In the coming years, the senior care industry will see as many as five different generations of workers. These workers all have different approaches, learnings, ideals, and values.
So, how does one approach a multigenerational workforce?
On Tuesday April 16, PointClickCare’s own Murry Mercier will answer this question during a session at Argentum’s annual Senior Living Conference and Expo. We wanted to provide our readers with a preview on his methods for turning this challenge into an opportunity for organizational growth.
Hear what Murry had to say in our interview below and see how you too can adapt your processes to fit an evolving workforce.
Q: Why is this topic important for Argentum?
A: This particular topic applies to everyone attending Argentum, and even beyond that, it applies to everyone in the industry of senior living, long term care, and post-acute care. The fact of the matter is, we are about to have five generations of workers in our workforce — this provides a great deal of opportunity but there are also some real challenges that need to be addressed.
Q: Can you elaborate on those challenges and opportunities?
A: Some of the biggest areas this will affect is recruitment, onboarding, on-going engagement, and continued education within communities. The main thing to remember when approaching this challenge is that five different generations of workers means five different generations of experience levels, understanding of their roles and the industry, as well as life and personal experiences. We are no longer in a one-size fits all scenario of catering to an older audience. Millennials and Generation Z approach things differently, and we must as well.
Q: What kind of approach do you think works best for a multigenerational workforce?
A: We know the previous notion of using one standard process for recruiting and onboarding and engaging employees will not appeal to each individual. However, in order to solve that challenge, we need to understand the identity and the engaging factors of each individual subset category across the various generations. But we also need to be careful, as these assessments are merely a generalization and we don’t want to categorize someone based solely on their generation. The solution is to adapt our processes in each one of those areas to support a multitude of profiles and differences including learning abilities, communication skills, and life experiences.
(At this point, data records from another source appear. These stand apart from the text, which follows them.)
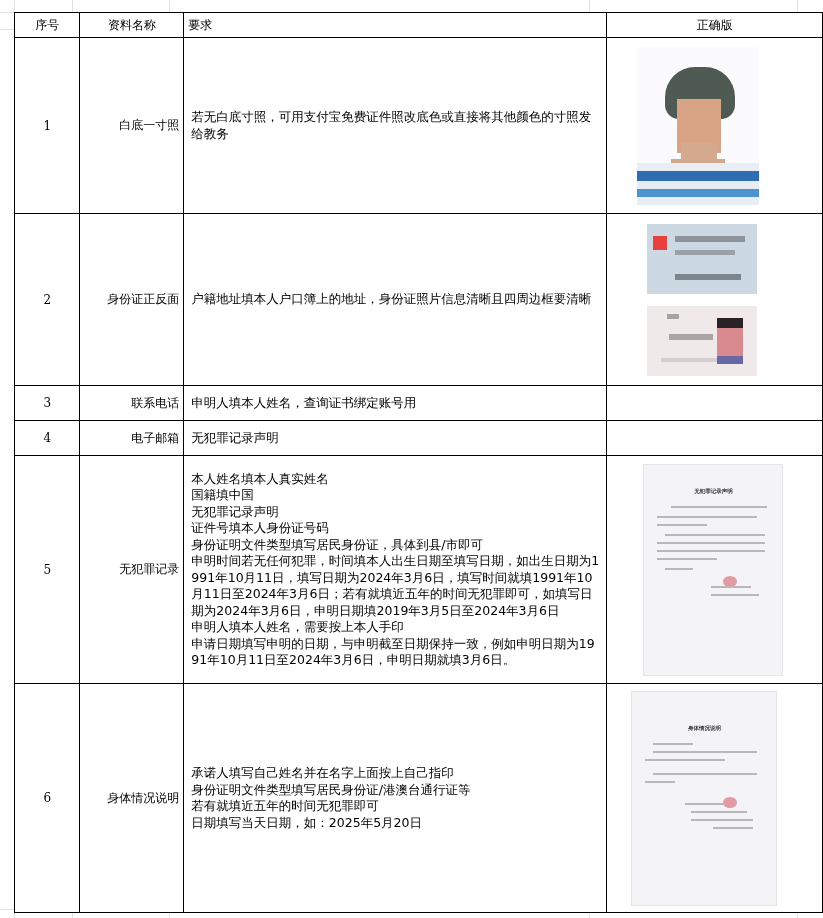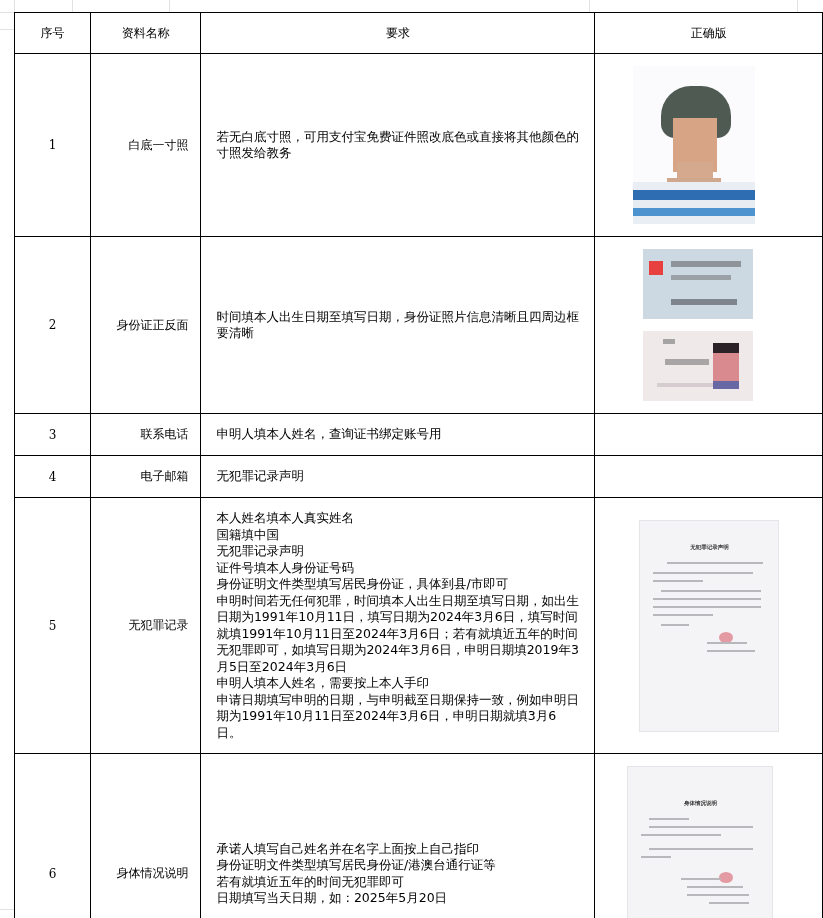"序号" table.req td, table.req th { padding: 12px -> 4px }
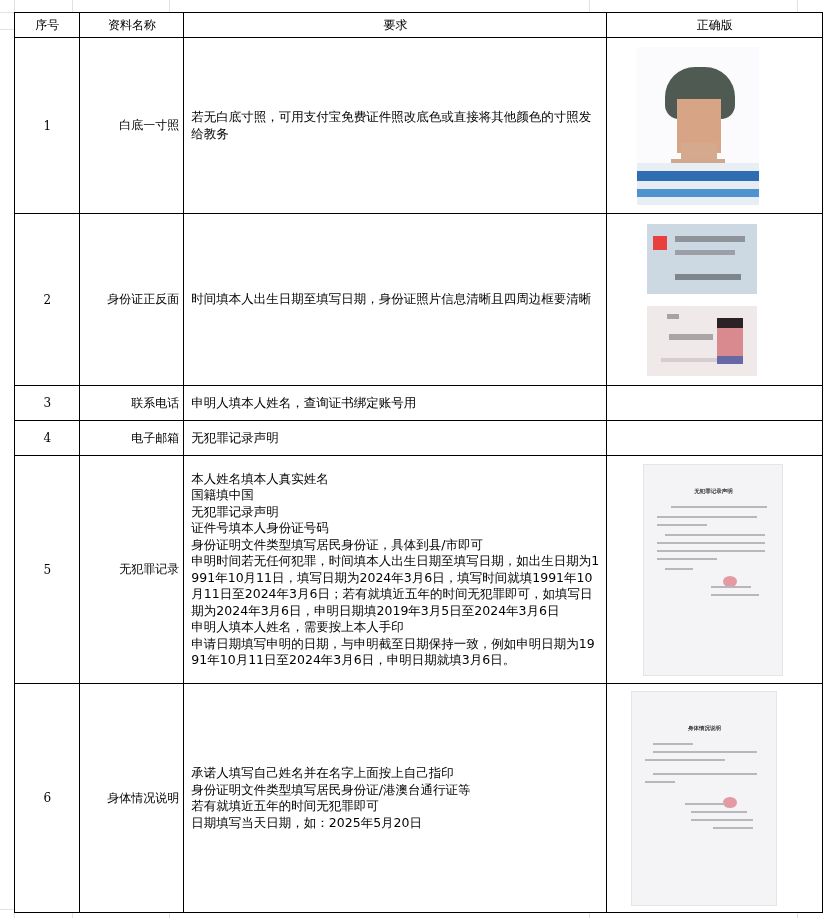"要求" th.c-req { text-align: center -> left }
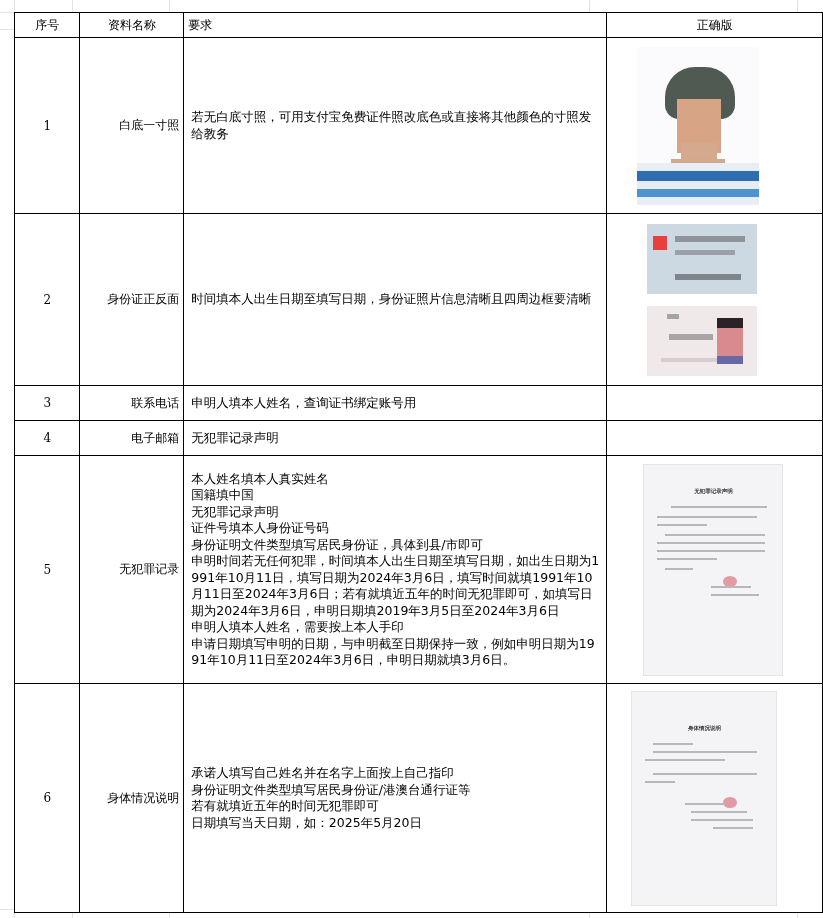"时间填本人出生日期至填写日期，身份证照片信息清晰且四周边框要清晰" span.req-line { text: 时间填本人出生日期至填写日期 -> 户籍地址填本人户口簿上的地址 }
Q: What can people expect to take away from your session?
A: Firstly, the realization that we need to expand our thoughts when it comes to employee management and engagement. For example, we need to consider the profile of the employees we have working in our communities, and that we want to continue working in our communities and adjust how we attract and retain them. We need to approach the situation asking ourselves, how can we help them get the most out of their workplace, which in turn allows us to get the most out of our business.
Secondly, what I would specifically encourage people to do is to look at the way they are leveraging technology inside of their organization. In order to attract the next generation of workers, your organization also needs to move into the next generation of technology adoption. But that’s not all, we must also consider how we are investing in employees, whether that be in relation to technology, education, or mentoring programs. We need to create programs that will bring the best opportunity to the employees we wish to hire.
Third, I encourage everyone to look at their recruitment and hiring process and take predictive hiring one step further. Not only to understand and align individuals to their organization, but to take that information and create their onboarding plans based on their predictive hiring results and ongoing education process.
For example, ‘…we identified this is a strength for you and we’d love for you to participate in a mentoring program. We also identified you have some potential for growth in this other area, so let’s focus here in order to grow your role.’
Q: In our current demographic, what should people be thinking about in regards to retaining talent?
A: At the end of the day, it’s about engaging and empowering individuals in any work environment. These processes need to be adapted and adjusted in order to produce results. Ask yourself, if you know what is important to your staff and what their challenges are (in their own words) and be honest with yourself in knowing whether you are able to articulate your organizational goals to each individual employee. These are the things you have to look at when you are questioning, am I doing all I can?
If organizations are being honest, most will realize they are not and will know they need to adapt quickly in order to stay relevant. It comes down to, how are you talking with your staff, how are you measuring their level of engagement, and how are you helping them to grow inside of their role. It can’t be one-sided; it needs to be a conversation with them.